--- WHAT TO WORK ON ---
Output only the stretch of the listing that starts at the line containing "Dirt Jump | 2023: 367 -> 366" and ends at the line containing "Trials | % Change 06-09: 0.04 -> -0.02", reproduced exactly with both ends.

------------

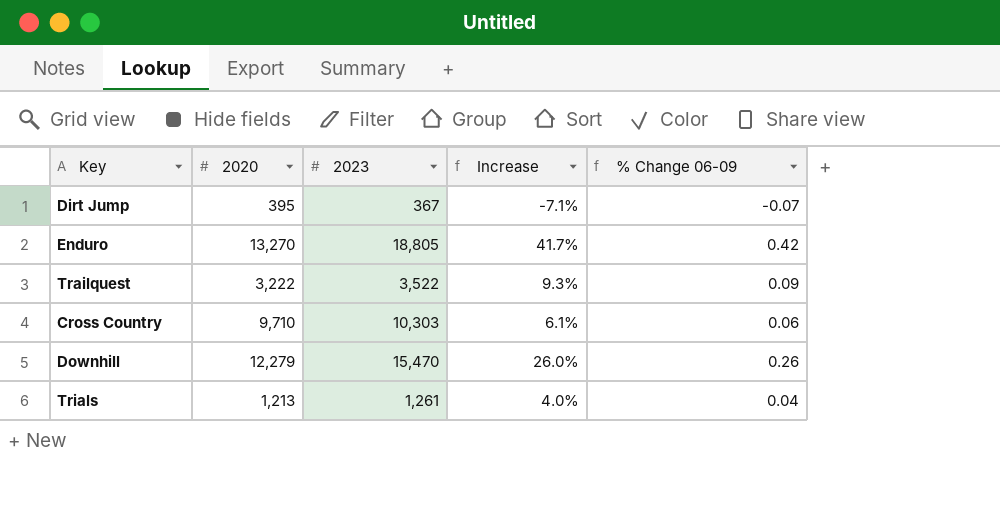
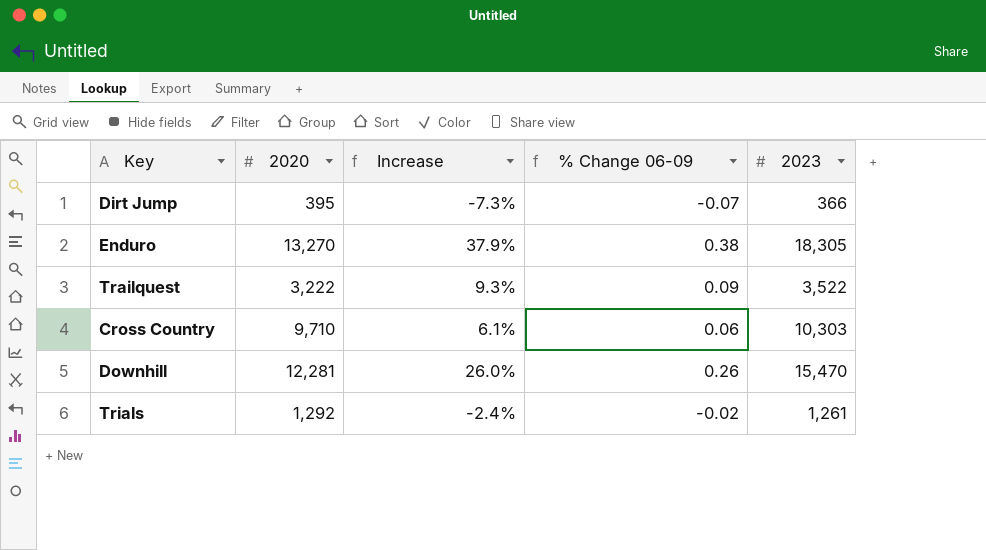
column 2023 | position: 3 -> 5
Dirt Jump | Increase: -7.1% -> -7.3%
Dirt Jump | 2023: 367 -> 366
Enduro | Increase: 41.7% -> 37.9%
Enduro | % Change 06-09: 0.42 -> 0.38
Enduro | 2023: 18,805 -> 18,305
Downhill | 2020: 12,279 -> 12,281
Trials | 2020: 1,213 -> 1,292
Trials | Increase: 4.0% -> -2.4%
Trials | % Change 06-09: 0.04 -> -0.02

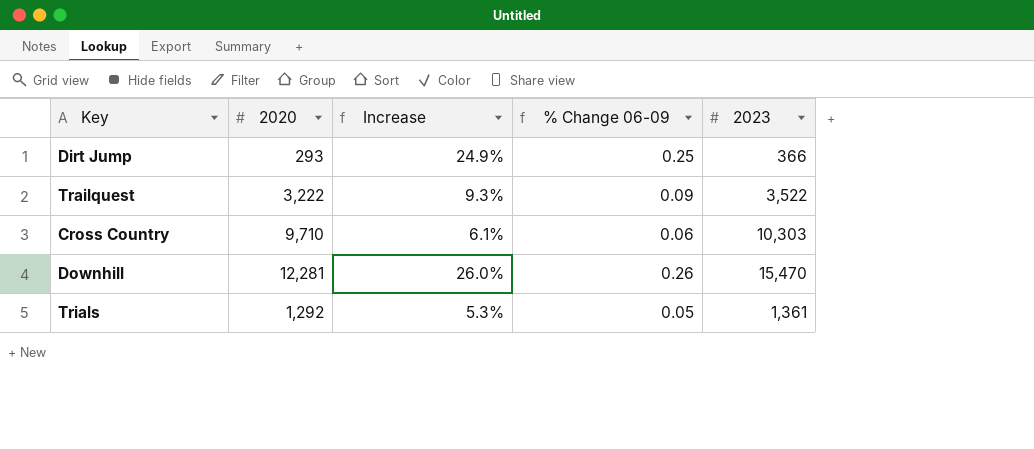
row Enduro: 13,270 | 37.9% | 0.38 | 18,305 -> none
Dirt Jump | 2020: 395 -> 293
Dirt Jump | Increase: -7.3% -> 24.9%
Dirt Jump | % Change 06-09: -0.07 -> 0.25
Trials | Increase: -2.4% -> 5.3%
Trials | % Change 06-09: -0.02 -> 0.05
Trials | 2023: 1,261 -> 1,361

------------

--- ANSWER ---
Dirt Jump | 2023: 367 -> 366
Enduro | Increase: 41.7% -> 37.9%
Enduro | % Change 06-09: 0.42 -> 0.38
Enduro | 2023: 18,805 -> 18,305
Downhill | 2020: 12,279 -> 12,281
Trials | 2020: 1,213 -> 1,292
Trials | Increase: 4.0% -> -2.4%
Trials | % Change 06-09: 0.04 -> -0.02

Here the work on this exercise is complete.